Independent Parliamentary candidate for Serowe North, Ramadeluka Seretse was among the influential voices that led to the postponement of the Botswana Patriotic Front (BPF) elective congress a fortnight ago in Kanye. BPF is currently engulfed in a bitter power struggle which political pundits attribute to disagreements over who should lead the party.
Inside sources say so serious is the struggle that some members do not want MP for Tati West and interim president, Biggie Butale to lead the party. Others are suggesting that the party should pursue MP for Serowe West, Dr Pelonomi Venson-Moitoi to join them and take over the presidency. Seretse says he is not yet a BPF member but intends to join the party after elections. “I have gone a long way, we have already branded ourselves as ‘Abdul’ and the ‘MP Ndelu’ is a brand in Serowe North”. He fears it would cause confusion if he were to convince the electorate to switch from BDP logo to his slogan and then two months before elections introduce yet another thing.

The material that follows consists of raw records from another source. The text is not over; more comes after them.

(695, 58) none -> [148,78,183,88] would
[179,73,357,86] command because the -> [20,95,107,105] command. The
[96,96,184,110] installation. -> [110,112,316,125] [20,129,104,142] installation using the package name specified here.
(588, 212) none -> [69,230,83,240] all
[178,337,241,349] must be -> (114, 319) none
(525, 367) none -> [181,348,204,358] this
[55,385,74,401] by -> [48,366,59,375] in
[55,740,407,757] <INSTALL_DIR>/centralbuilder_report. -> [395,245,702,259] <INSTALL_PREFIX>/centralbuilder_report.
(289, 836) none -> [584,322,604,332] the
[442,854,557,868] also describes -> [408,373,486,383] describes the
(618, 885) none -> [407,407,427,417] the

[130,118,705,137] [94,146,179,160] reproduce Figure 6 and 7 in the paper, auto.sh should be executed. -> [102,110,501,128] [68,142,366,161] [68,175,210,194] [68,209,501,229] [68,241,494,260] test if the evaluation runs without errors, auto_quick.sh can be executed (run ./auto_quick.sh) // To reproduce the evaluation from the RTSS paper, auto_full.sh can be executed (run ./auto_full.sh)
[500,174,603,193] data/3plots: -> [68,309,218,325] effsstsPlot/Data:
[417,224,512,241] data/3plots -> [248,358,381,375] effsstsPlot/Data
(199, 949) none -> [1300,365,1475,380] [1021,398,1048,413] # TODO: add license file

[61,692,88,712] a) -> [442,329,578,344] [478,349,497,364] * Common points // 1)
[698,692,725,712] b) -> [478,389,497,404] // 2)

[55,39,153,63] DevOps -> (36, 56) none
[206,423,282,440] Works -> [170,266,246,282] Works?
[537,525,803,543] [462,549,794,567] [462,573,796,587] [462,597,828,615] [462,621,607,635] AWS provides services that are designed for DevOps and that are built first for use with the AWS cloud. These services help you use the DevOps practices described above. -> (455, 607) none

“I chose to be independent because I have my own motions that I could table and get sympathy from other MPs instead of where they can be quashed at party caucus level”. Seretse denies wanting the BPF presidency because the circumstances are such that its Patron Dr Ian Khama is largely the driver behind the BPF. “If anyone of us related to him comes in, it will be perceived that Khama wants to return to power using relatives even though he left constitutionally. “So, I will not want to attract attention to my family, and be seen as somebody who is being used. It is not that I am not capable,” Seretse says, adding that he has the capability to lead any organisation even a political party.
But his view is that the BPF is seen largely as Khama’s party and to be seen in the leadership structures would just be to condemn it to most of the commentators and doubtful minds. “So the best is to stay away and help them where it is required once I am a member”. Seretse confirms that he stood up during the inaugural congress in Kanye and pointed out that BPF should not go for an elective congress because “it is going to split us.” “Most of us are still BDP at heart and in values; I know pretty well that we are going to split because of the powers struggles. I told them that I can smell factions; I can see them at play,” Seretse says.
Though not part of the interim committee, he has always been bold to offer advise when the situation demands it. “I told them that in this committee, there are people that actually went to register the party, and in my knowledge there must have been subscribers and the subscribers are the lawful committee to do anything under the constitution. If they have to form membership, they are the ones who should go out there to get members so that they could go to a congress.” Seretse says contrary to what has been said by the interim president Butale, it is not true that some people threatened to sue the party.
As for his personal preference for BPF president, Seretse lists these attributes: charisma, personality, ability to lead or be seen as a leader. “It must be someone that will be able to attract you first before other people. I am not saying the current one does not have that,” he said, adding that it is natural to desire leaders that are calm, collected and not angry, people that are focused on what it is they want to achieve. “We cannot just think of removing Masisi but rather what is beyond him. We need leadership that has short, medium and long-term vision.” In his view Dr Pelonomi Venson-Moitoi who could not contest elections at BDP, has a wealth of knowledge, experience and charisma.
“Granted, age might not be on her side but she has a lot of expertise therefore we can use her to build and lead BPF in the formative stages to make it strong”. Seretse hopes that when BPF meets in Palapye in two weeks’ time, Pelonomi Venson-Moitoi will be a candidate for presidency. “I hope the committee, those men and women that matter, would have seen how impactful she would be. “There will be consensus that we should have only one list that we go with to avoid divisions. Whoever stands and wins is fine, but they must not cause factionalism, it is unfortunate that it is part and parcel of our politics, but you would hope that they would understand”.
Seretse rubbished claims that Khama has issued an ultimatum to independent candidates to join his party. Instead he says that Khama is sympathetic to independent candidates who took the first step without knowing where they are going to land. “Only Nehemiah Modubule has won as an independent candidate in our history. Khama is saying, let us not antagonise them, we must work with them support them so that when they win they come to us. But, of course there is an element of trust, are they really going to come? As an independent my call is going to come from the people.” Seretse believes that his chances are good as constituents have pledged support for Khama.